Volevo scrivere qualcosa di quello che ho vissuto al Meeting 2015, ma avrei scritto un post molto lungo e complicato, lo divido e cercherò di semplificarlo.

Non posso che partire da Abramo dall’ultimo pannello della mostra principale, ho letto molti commenti su questo Meeting, molte opinioni e poche esperienze, molte critiche da fuori e molto fuoco amico (tanti ormai scrivono), io non ne so più di loro ma ho vissuto qualcosa di particolare quest’anno, lo voglio condividere.

Parto quindi da uno scritto che da la chiave di lettura di tutto questo evento:

Siamo quasi nella stessa confusione di quando la storia è cominciata con Abramo: le cose più evidenti in un certo momento non sono più evidenti.

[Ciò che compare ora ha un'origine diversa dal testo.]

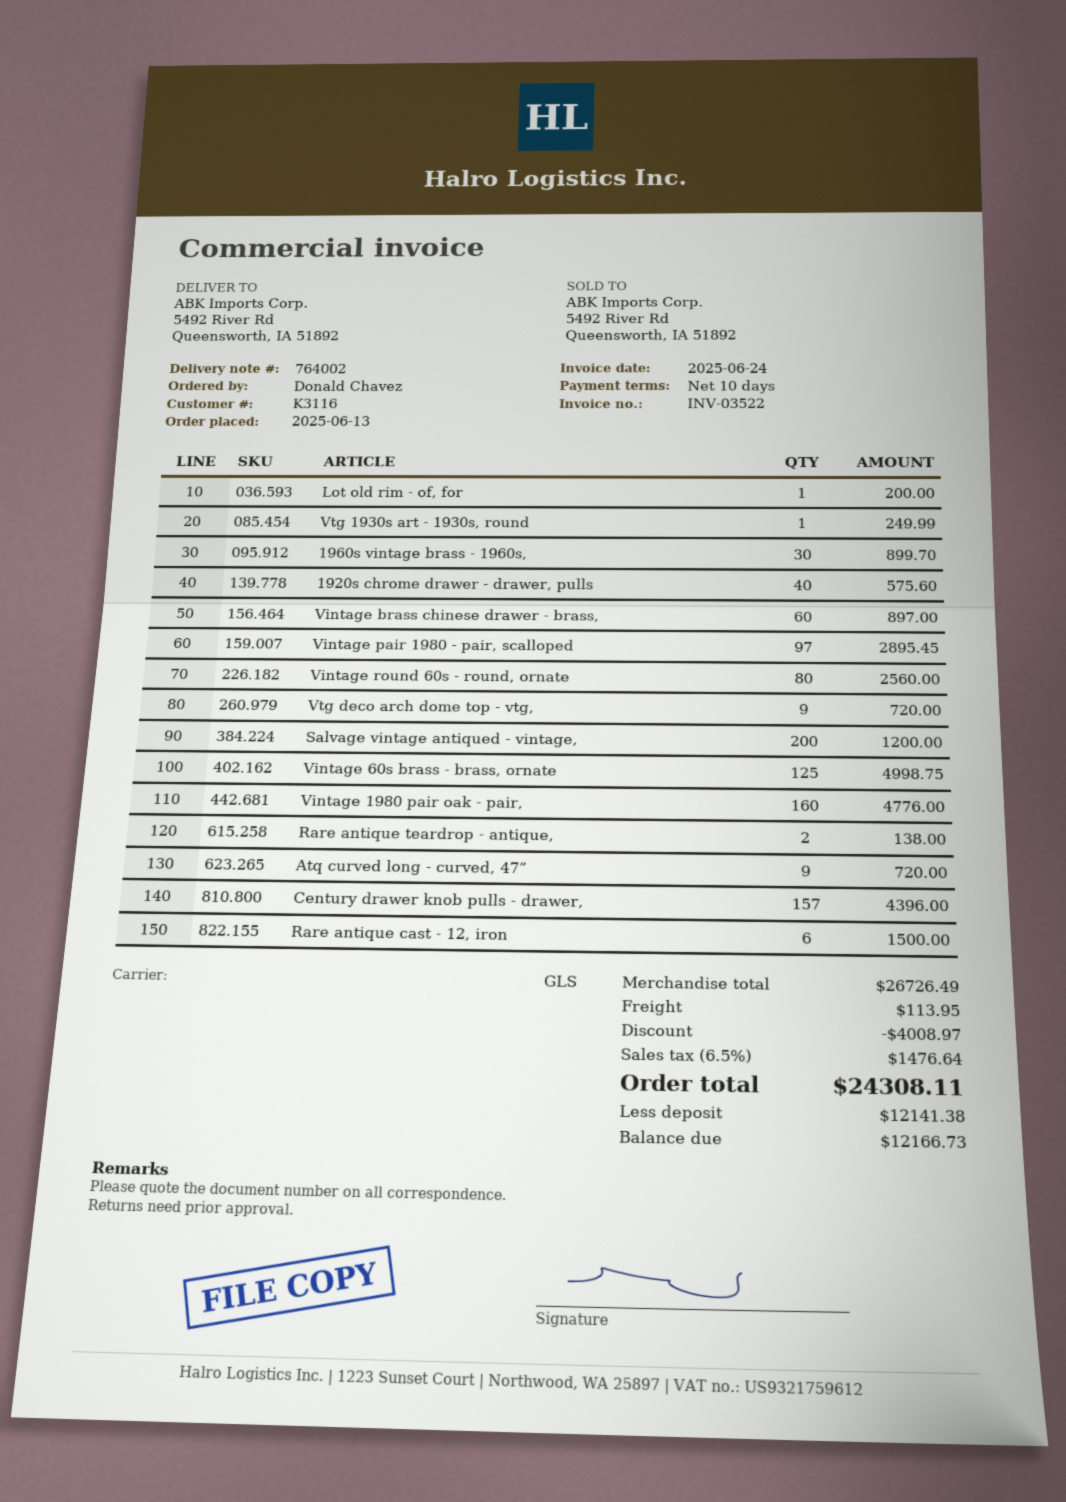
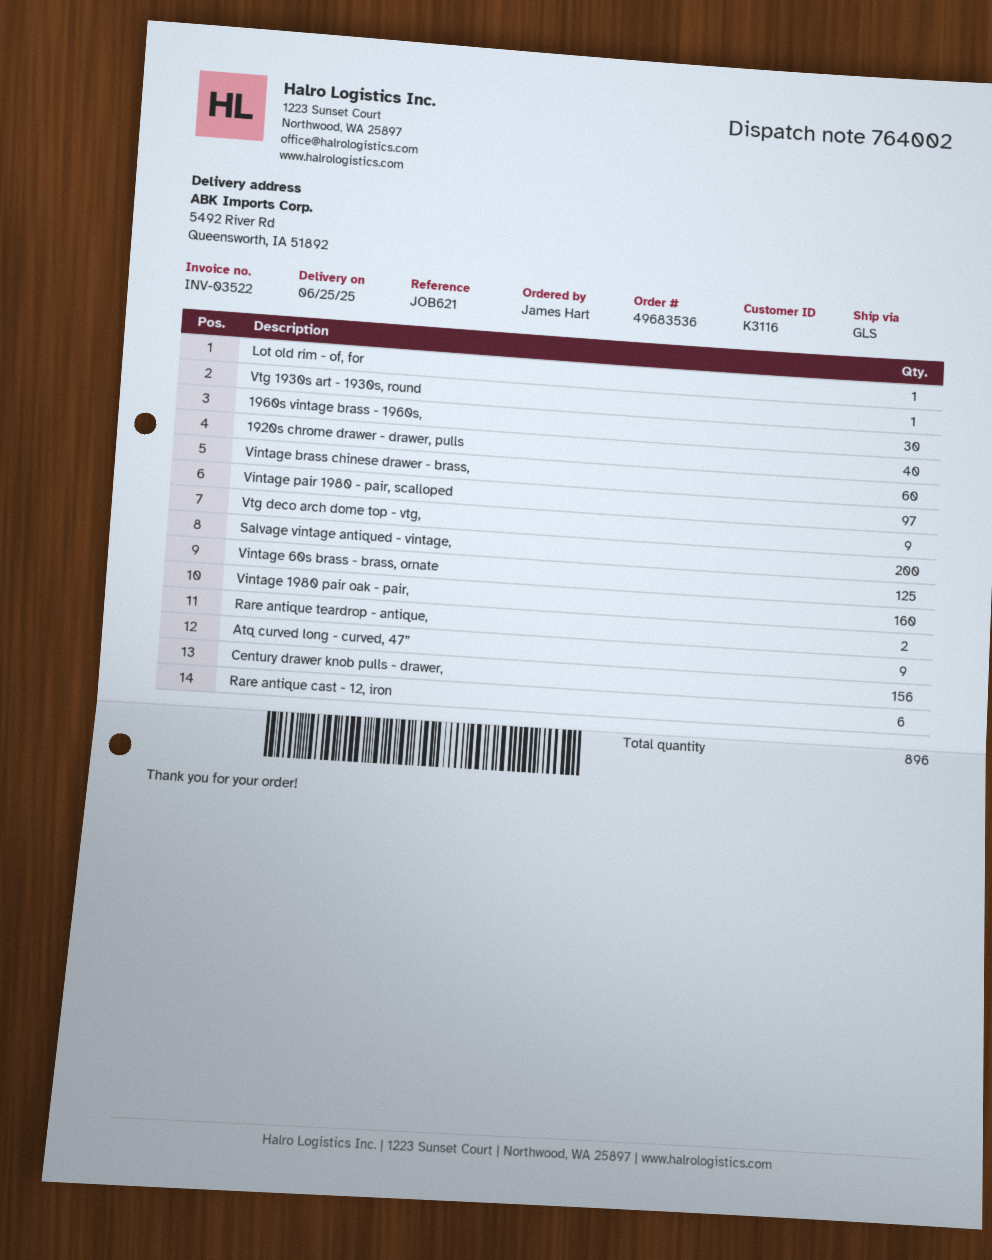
ordered by: Donald Chavez -> James Hart
Vintage round 60s - round, ornate: 80 -> none
Century drawer knob pulls - drawer,: 157 -> 156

Questa è la situazione storica in cui noi siamo chiamati a vivere la fede.

Noi proviamo subito la tentazione di fermare questo crollo delle evidenze con una più efficace strategia di potere che possa arginarne le conseguenze. In realtà è un tentativo senza futuro perché chi dovrebbe sostenere le evidenze è un io ormai smarrito. D’altra parte corriamo il rischio di censurare o addirittura cancellare nella loro radice i desideri di compimento che si nascondono nei più svariati tentativi, talvolta confusi, di raggiungere la pienezza. Al posto di mettere davanti agli uomini una presenza che attiri tutto il desiderio, come faceva Gesù, abbiamo la tentazione di vietare le strade “sbagliate”, come se il desiderio si mettesse a posto da solo una volta che gli si chiudono quelle strade. Come se il desiderio non ci fosse stato dato per cercare la felicità.

Ma Dio cosa fa? A noi sembra che, se crolla tutto un mondo di evidenze, crolli anche la civiltà cristiana e che la certezza della fede venga meno. Tante volte abbiamo l’impressione che fermare quel processo potrebbe sostenere l’evidenza della nostra fede. Ma è questa la strada che ha intrapreso il Mistero nella storia?

A noi, invece, questo metodo sembra assurdo: per salvare il mondo, come prima mossa Dio chiama Abramo, un politeista mesopotamico nelle periferie dell’impero…

Quando ha scelto Abramo, Dio non ha messo a posto tutta la realtà e la storia. Ha cominciato a generare un io, a dare consistenza a quell’io, fino al punto che con Abramo possiamo parlare della “nascita dell’io”. Infatti, l’io si costituisce soltanto davanti a una Presenza che lo chiama, che lo attira, che lo risveglia dal torpore in cui tante volte cade.

E questo non vuol dire che allora tutto intorno ad Abramo sia cambiato all’improvviso. No, è cambiato Abramo. E a volte anche Abramo si scandalizzava di chi aveva intorno: “Ma voi perché siete così?”… “Ma è proprio perché siamo così che Dio ha dato a te, Abramo la grazia; è perché siamo così scombinati ciechi e pigri, è perché tutto intorno a noi è buio, che Dio ha incominciato a dare la grazia a te, per renderti consistente, per incominciare a generare un luogo dove il buio possa essere vinto, dove il nichilismo possa essere vinto”.

E’ molto coraggioso e sorprendente il fatto che il Mistero per cambiare il mondo scelga Abramo, che per cambiare il mondo scelga un io. Ma questo metodo è folle, o è invece il più realista che ci sia (più delle nostre immagini e delle nostre teorie)? Noi sappiamo cosa è nato dalla scelta di Abramo. Invece, dai nostri progetti, cosa nasce?

Dire “si” a Colui che ci chiama è, di fatto, il contributo più grande al mondo.